LinkedIn Talent Solutions is the central piece of our hiring ecosystem, which houses a broad spectrum of products including LinkedIn Recruiter, Jobs, Talent Hub, Career Pages, Talent Insights, and more. We own the foundations of this ecosystem and build distributed, highly scalable products that connect talent with opportunity at a massive scale. These suites of products enable recruiters, job seekers, and enterprises to source, connect, and hire talent from LinkedIn’s economic graph, generating eight hires a minute on LinkedIn. This monumental task is made possible by our ongoing efforts to invest in building consistent, quality code at scale.

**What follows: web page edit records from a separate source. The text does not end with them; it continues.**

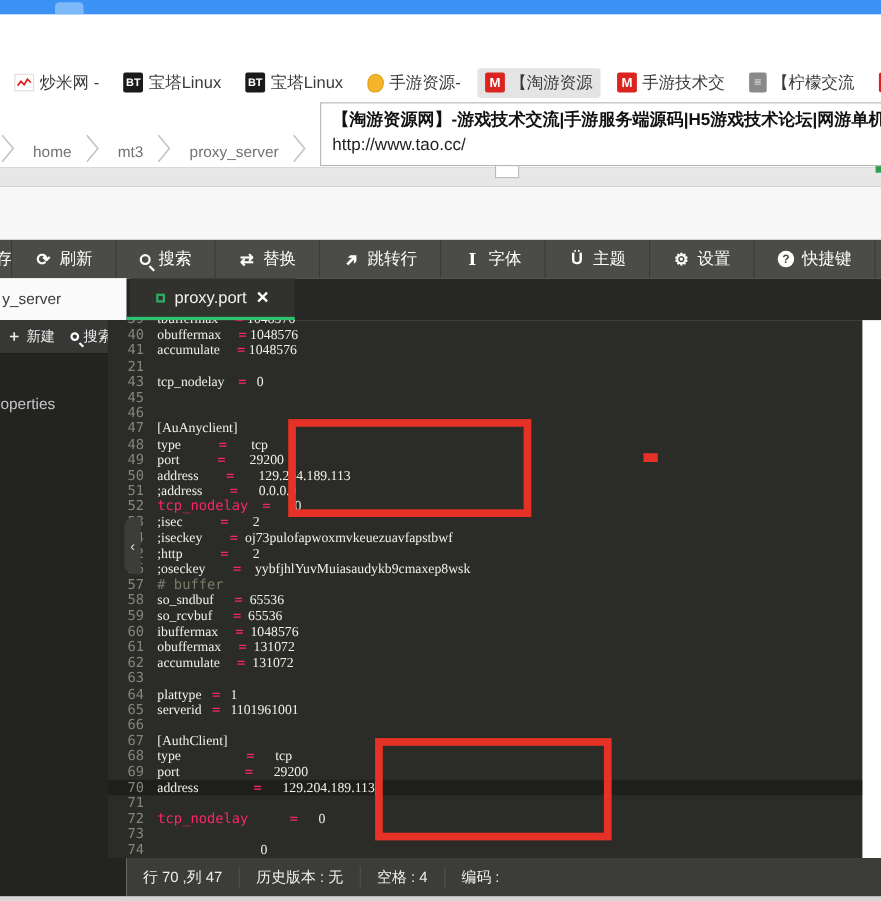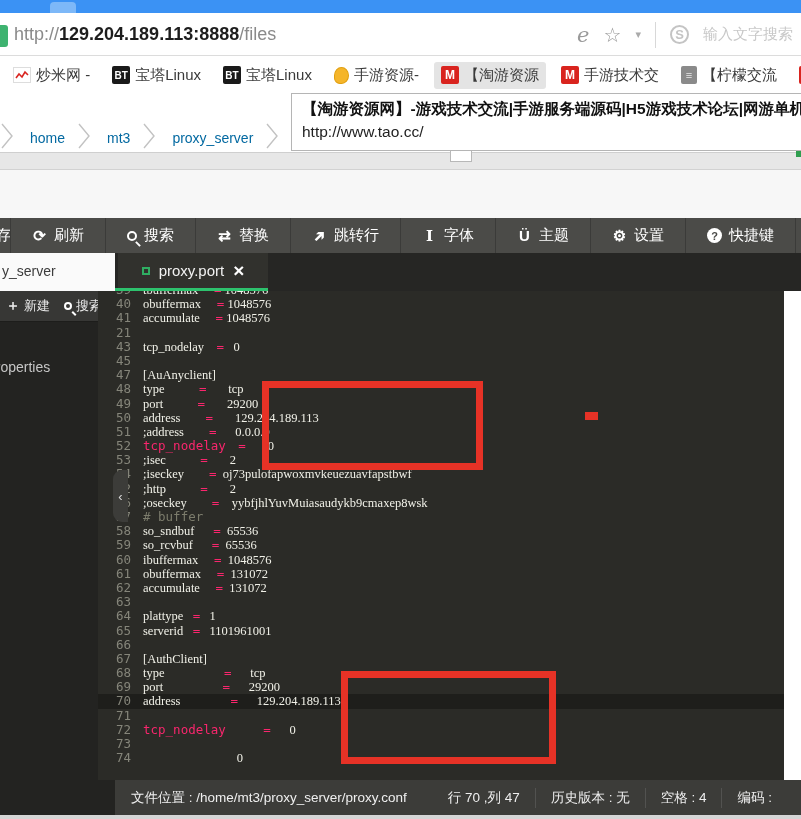"http://129.204.189.113:8888/files" div.url-row { html: <div> <div></div> <div><span>http://</span><span>129.204.189.113:8888</span><span>/files</span></div> <div> <span>e</span> <span>☆</span> <span>▾</span> <span></span> <span>S</span> <span>输入文字搜索</span> </div> </div> -> none }
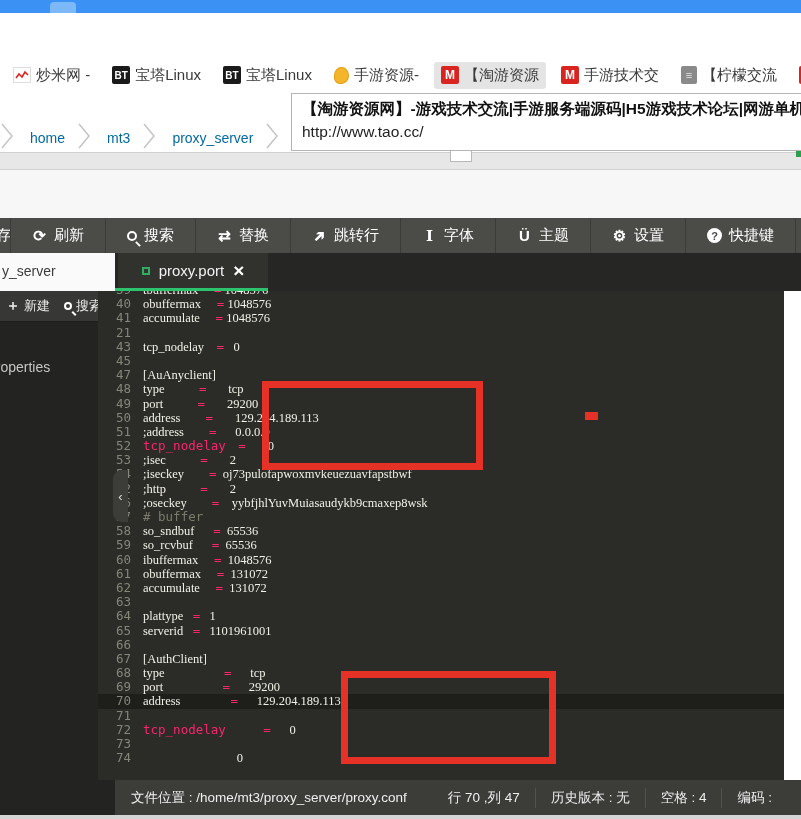"home" .crumb-item { color: #0369a1 -> #737373 }
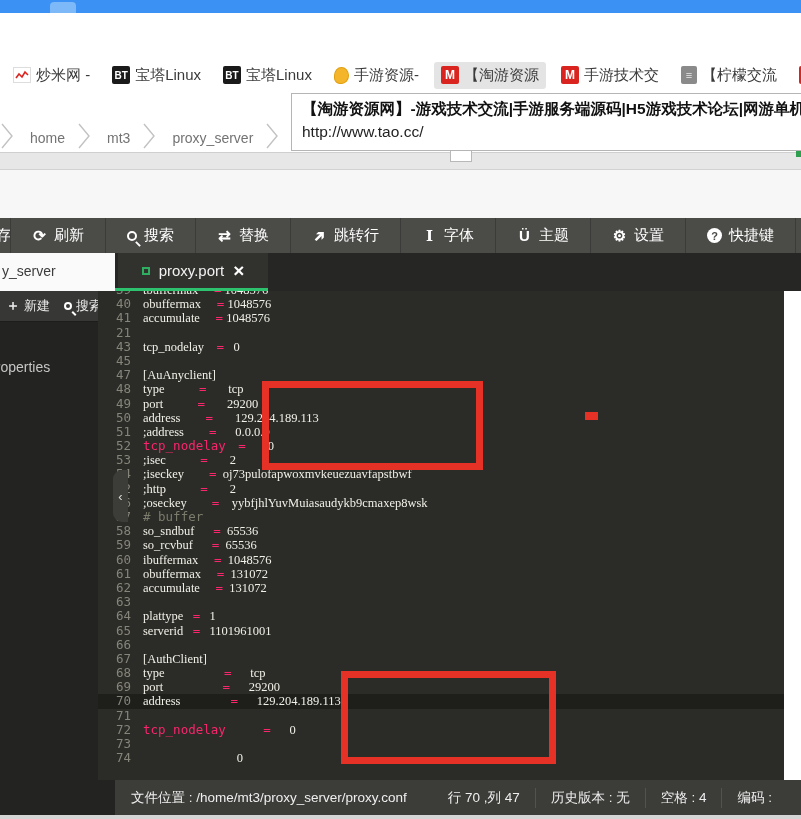"46" div.row { html: none -> <div> <span>46</span> <span></span> </div> }
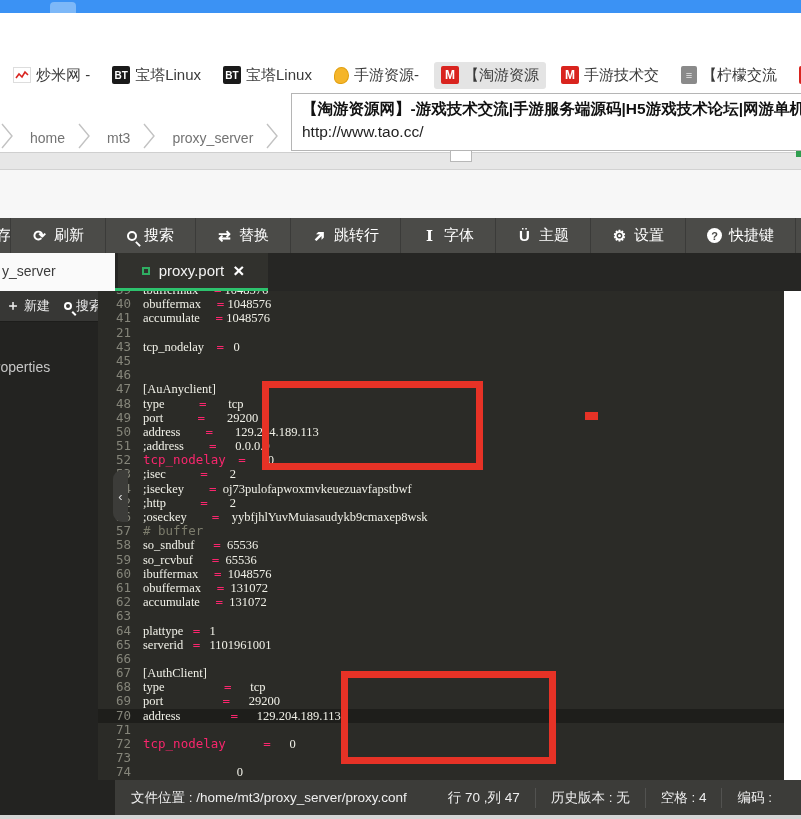"文件位置 : /home/mt3/proxy_server/proxy.conf" span.st-path { html: <span>文件位置 : /home/mt3/proxy_server/proxy.conf</span> -> none }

When we first began developing what is now our largest Talent Solutions product suite, the frontend codebase was structured as a classic monolithic application. As we built out features, the repository grew organically according to the product needs, much like most projects. However, over time, the monolith outgrew its usefulness as unclear ownership, increasing build times, and other pain points cropped up in the ever-growing application. It was becoming difficult to conduct maintenance work, such as migrations and upgrades, and required multiple teams to closely coordinate in order to land fixes across the codebase. Changes made to any part of the application required execution of our full test suite, even for unaffected features. Despite having been a reasonable architecture for launching the project, our needs had eclipsed the monolithic approach.
To solve these problems, we began extracting portions of our code into separate repositories, each aligned with an area of functionality. These codebases were owned by the team responsible for that part of the product, and they could each be built and tested fully in isolation from the overall application. By only containing a portion of the code shipped to production, our engineers experienced improved build times and faster feedback cycles during local development. Each repository could be versioned and published independently, decoupling unrelated product areas. This approach also enabled the separation of foundational infrastructure from our core application, as well as code sharing between applications as we expanded into new ventures.

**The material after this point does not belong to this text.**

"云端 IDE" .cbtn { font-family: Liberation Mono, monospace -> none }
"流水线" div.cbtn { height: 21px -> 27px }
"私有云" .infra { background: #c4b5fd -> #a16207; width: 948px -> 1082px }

The multi-repo architecture served us well for several years, but our continued growth trajectory led to a rapid expansion of code. Four years later, we had over 70 distinct repositories housing frontend code exclusively for Talent Solutions applications. While we still reaped much of the benefits intended by this approach, several pain points had cropped up over the years.
With our code spread across so many repositories, developers relied heavily on tools like yarn link to aid local development and test features end-to-end within our application. Yarn link is a command that allows local packages to be connected to one another, enabling developers to run their code across projects with unmerged changes. We found the complexity of our dependency graph made such tooling unreliable, and instead of linking one package to another, we’d often be linking three or four codebases together at once. This also meant dependency management became difficult, with version upgrades and migrations requiring boilerplate changes to be repeated upwards of 70 times depending on how many packages were impacted. We also relied heavily on automated tooling to upgrade our packages as they were published, but with dozens of commits being merged every day, even automation could not keep up with our pace. Given the scale of the problem, we would need to invest much more in custom automation tooling to keep up with our growth trajectory.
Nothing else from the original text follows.